===== DATA SHOWN =====

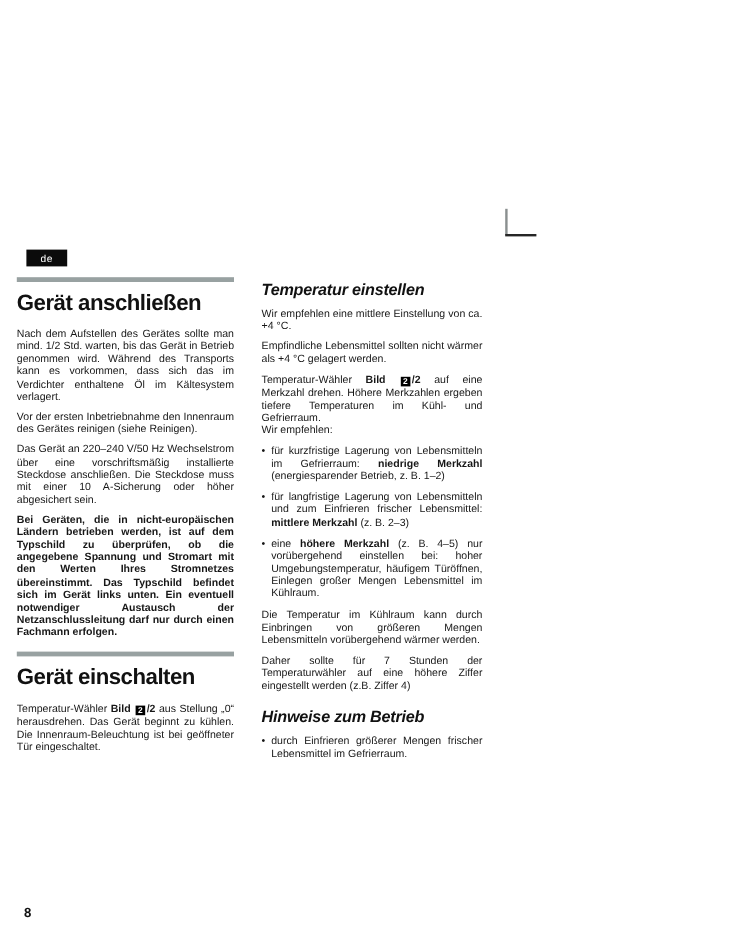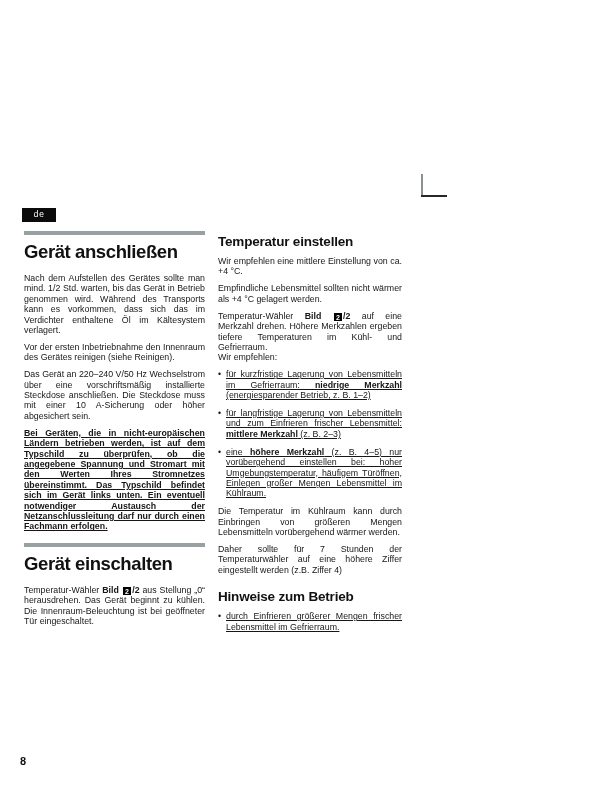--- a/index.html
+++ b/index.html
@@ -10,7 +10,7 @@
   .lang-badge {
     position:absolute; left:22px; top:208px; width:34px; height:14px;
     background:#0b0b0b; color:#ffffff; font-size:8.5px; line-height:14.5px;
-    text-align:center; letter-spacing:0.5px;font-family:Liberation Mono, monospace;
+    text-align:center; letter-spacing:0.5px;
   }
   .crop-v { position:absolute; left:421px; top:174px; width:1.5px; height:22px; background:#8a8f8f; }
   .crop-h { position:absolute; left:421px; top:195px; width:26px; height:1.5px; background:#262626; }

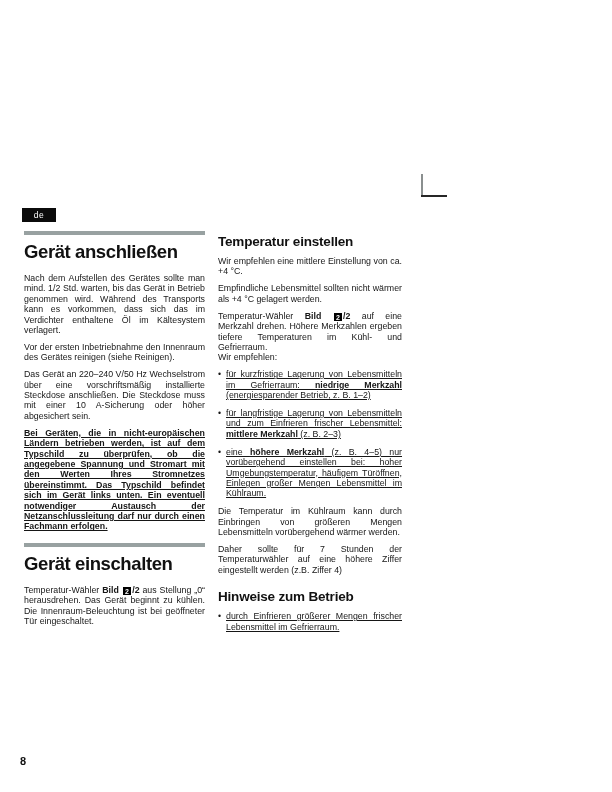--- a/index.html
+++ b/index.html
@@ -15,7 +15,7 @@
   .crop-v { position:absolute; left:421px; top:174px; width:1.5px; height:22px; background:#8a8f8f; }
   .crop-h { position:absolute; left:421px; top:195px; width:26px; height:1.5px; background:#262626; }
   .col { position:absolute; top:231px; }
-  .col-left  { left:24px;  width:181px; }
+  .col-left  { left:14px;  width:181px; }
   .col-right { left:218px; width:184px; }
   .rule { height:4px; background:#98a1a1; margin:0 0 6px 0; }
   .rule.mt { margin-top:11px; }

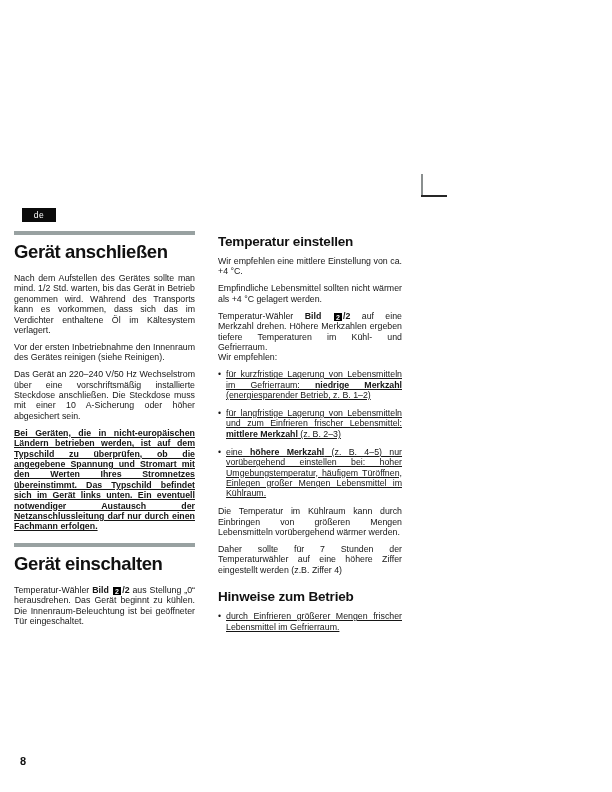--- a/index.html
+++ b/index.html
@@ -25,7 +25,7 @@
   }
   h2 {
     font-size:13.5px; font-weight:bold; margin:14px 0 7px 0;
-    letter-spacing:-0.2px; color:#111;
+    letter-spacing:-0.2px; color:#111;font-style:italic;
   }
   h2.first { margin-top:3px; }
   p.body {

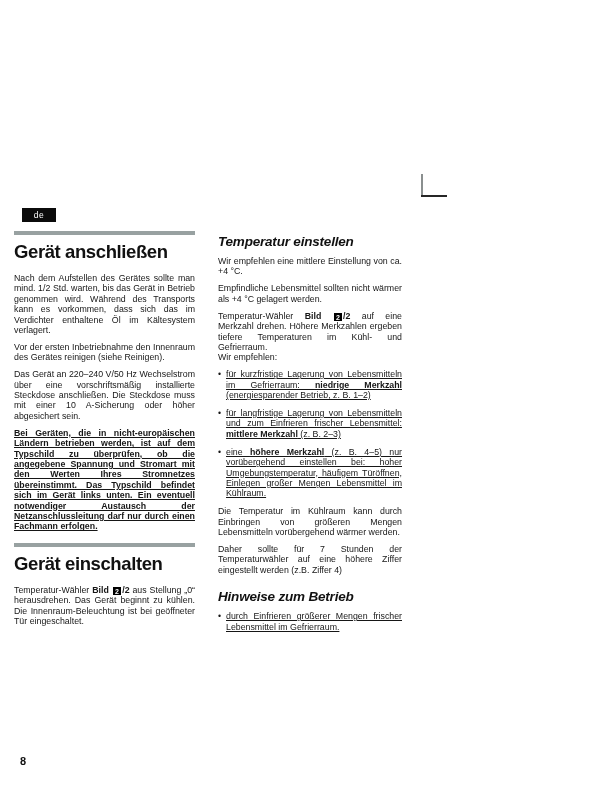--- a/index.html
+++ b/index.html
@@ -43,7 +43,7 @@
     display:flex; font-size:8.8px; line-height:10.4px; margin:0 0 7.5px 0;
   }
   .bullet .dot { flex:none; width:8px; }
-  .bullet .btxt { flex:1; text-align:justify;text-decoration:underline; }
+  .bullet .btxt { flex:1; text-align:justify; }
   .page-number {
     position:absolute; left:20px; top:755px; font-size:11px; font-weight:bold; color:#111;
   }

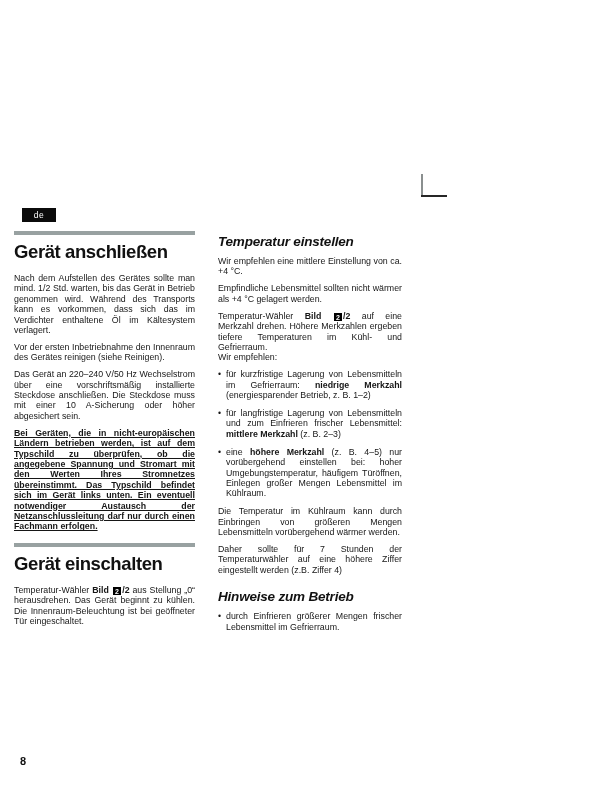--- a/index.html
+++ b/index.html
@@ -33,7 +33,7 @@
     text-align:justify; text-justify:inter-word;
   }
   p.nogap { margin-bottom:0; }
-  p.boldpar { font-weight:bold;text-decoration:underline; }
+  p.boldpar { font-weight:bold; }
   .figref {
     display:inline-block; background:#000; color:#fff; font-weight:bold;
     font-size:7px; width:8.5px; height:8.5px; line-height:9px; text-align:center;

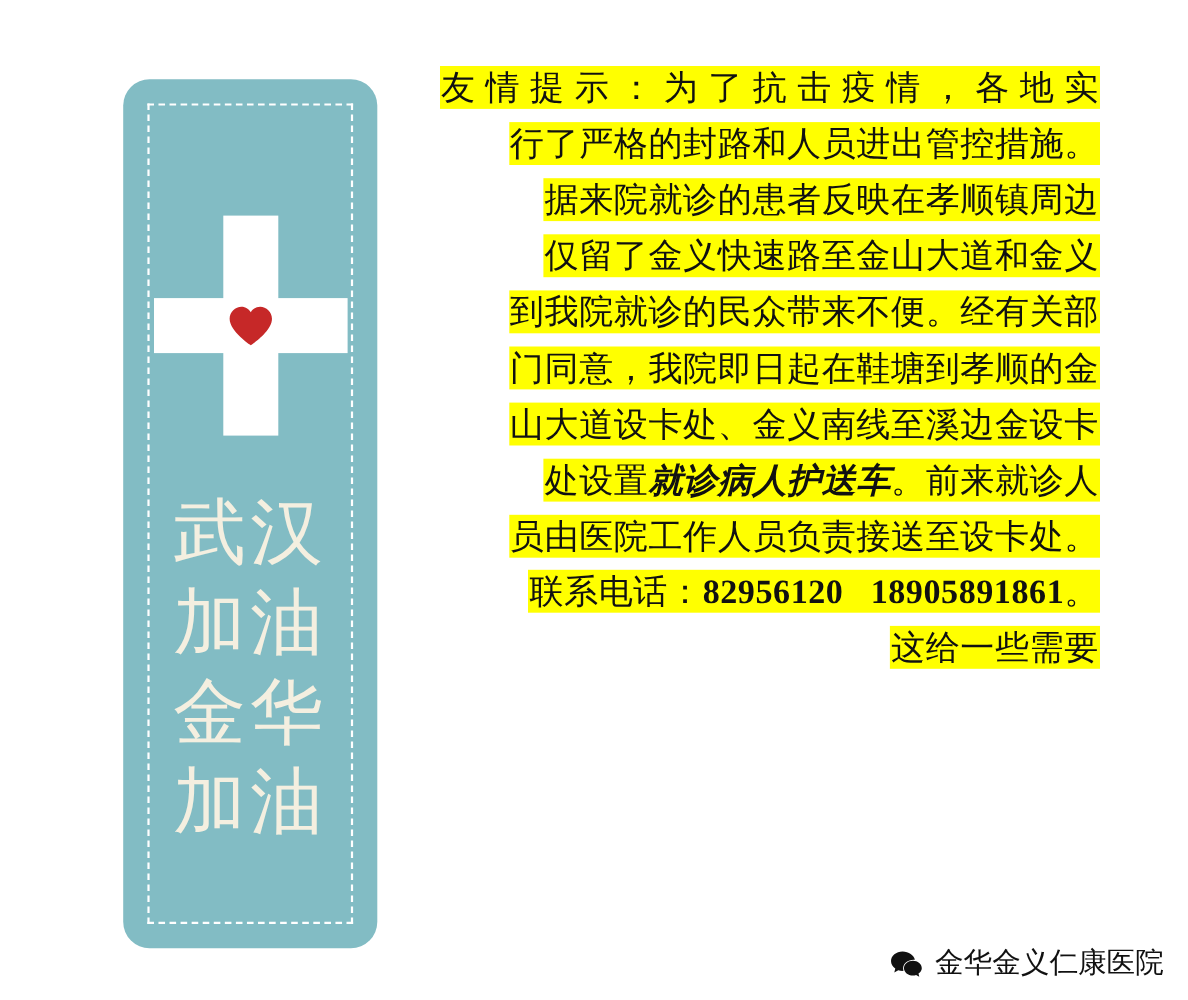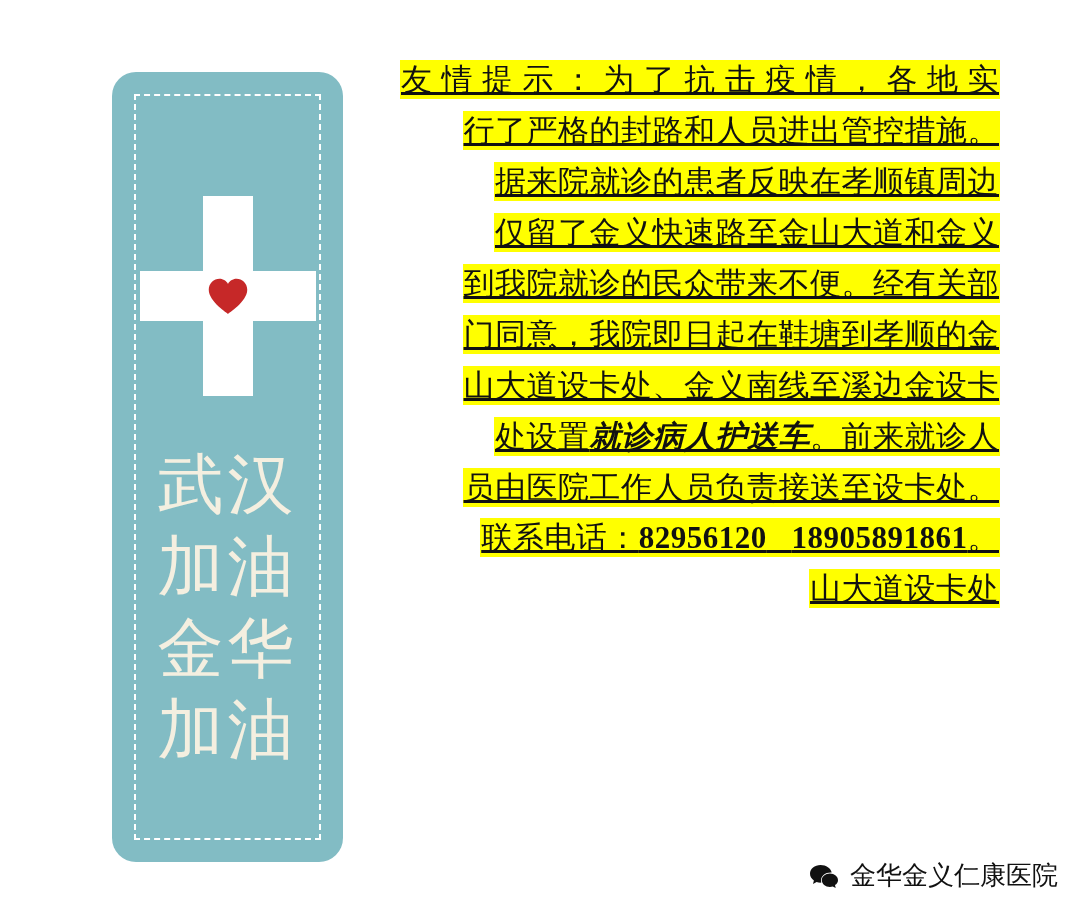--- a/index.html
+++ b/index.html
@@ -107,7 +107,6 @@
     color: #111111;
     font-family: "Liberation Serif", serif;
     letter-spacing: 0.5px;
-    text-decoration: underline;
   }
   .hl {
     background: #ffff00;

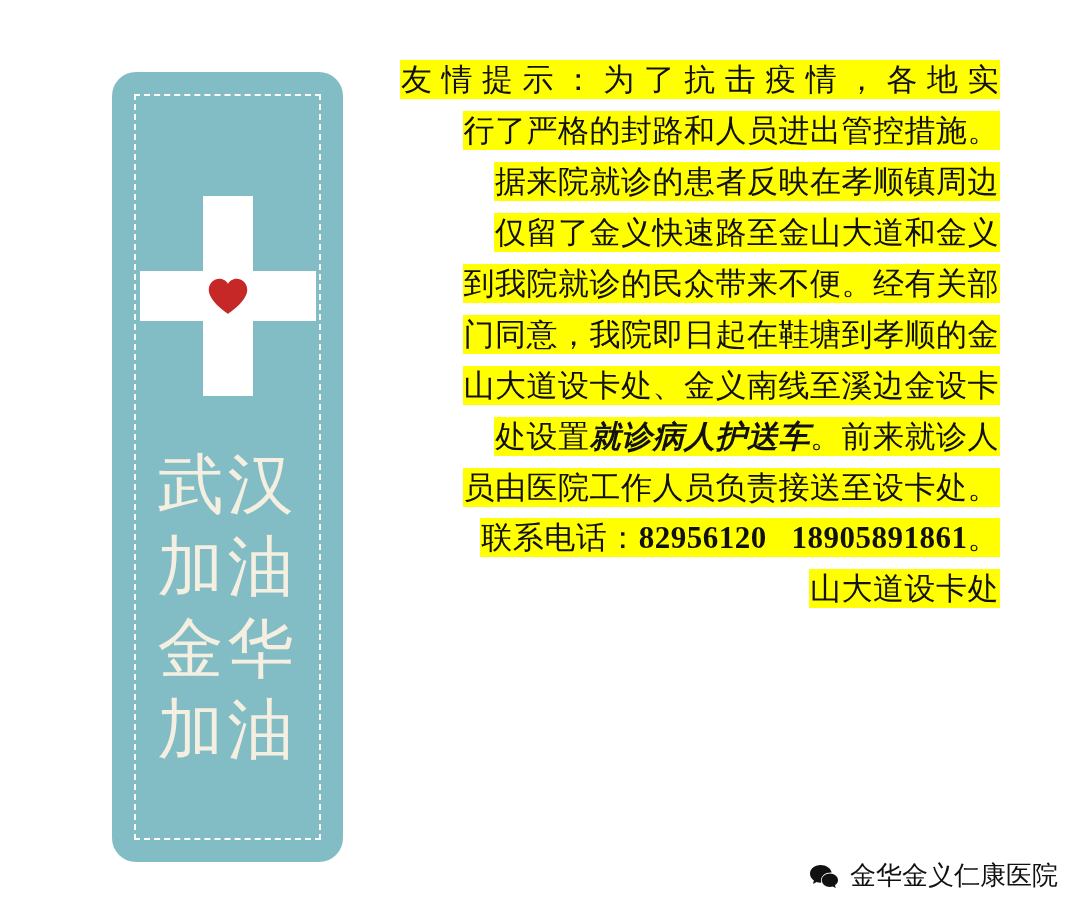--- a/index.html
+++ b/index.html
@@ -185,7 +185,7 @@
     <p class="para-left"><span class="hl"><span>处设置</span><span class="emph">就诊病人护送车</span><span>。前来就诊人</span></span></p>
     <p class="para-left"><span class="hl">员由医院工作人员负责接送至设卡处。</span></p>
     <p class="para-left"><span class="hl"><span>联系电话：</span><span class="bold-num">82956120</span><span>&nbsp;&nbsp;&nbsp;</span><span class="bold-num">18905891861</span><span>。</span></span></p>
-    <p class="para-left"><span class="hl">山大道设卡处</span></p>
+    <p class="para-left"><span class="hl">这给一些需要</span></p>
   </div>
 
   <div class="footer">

=====

-- WORK REQUEST --
The answer must consist solely of the lines from the first line of the records through the line containing "-15,7 +15,7 @@", reproduced exactly and without the pictures.

-- RESPONSE TO THIS TASK --
--- a/index.html
+++ b/index.html
@@ -10,7 +10,7 @@
   .lang-badge {
     position:absolute; left:22px; top:208px; width:34px; height:14px;
     background:#0b0b0b; color:#ffffff; font-size:8.5px; line-height:14.5px;
-    text-align:center; letter-spacing:0.5px;font-family:Liberation Mono, monospace;
+    text-align:center; letter-spacing:0.5px;
   }
   .crop-v { position:absolute; left:421px; top:174px; width:1.5px; height:22px; background:#8a8f8f; }
   .crop-h { position:absolute; left:421px; top:195px; width:26px; height:1.5px; background:#262626; }

--- a/index.html
+++ b/index.html
@@ -15,7 +15,7 @@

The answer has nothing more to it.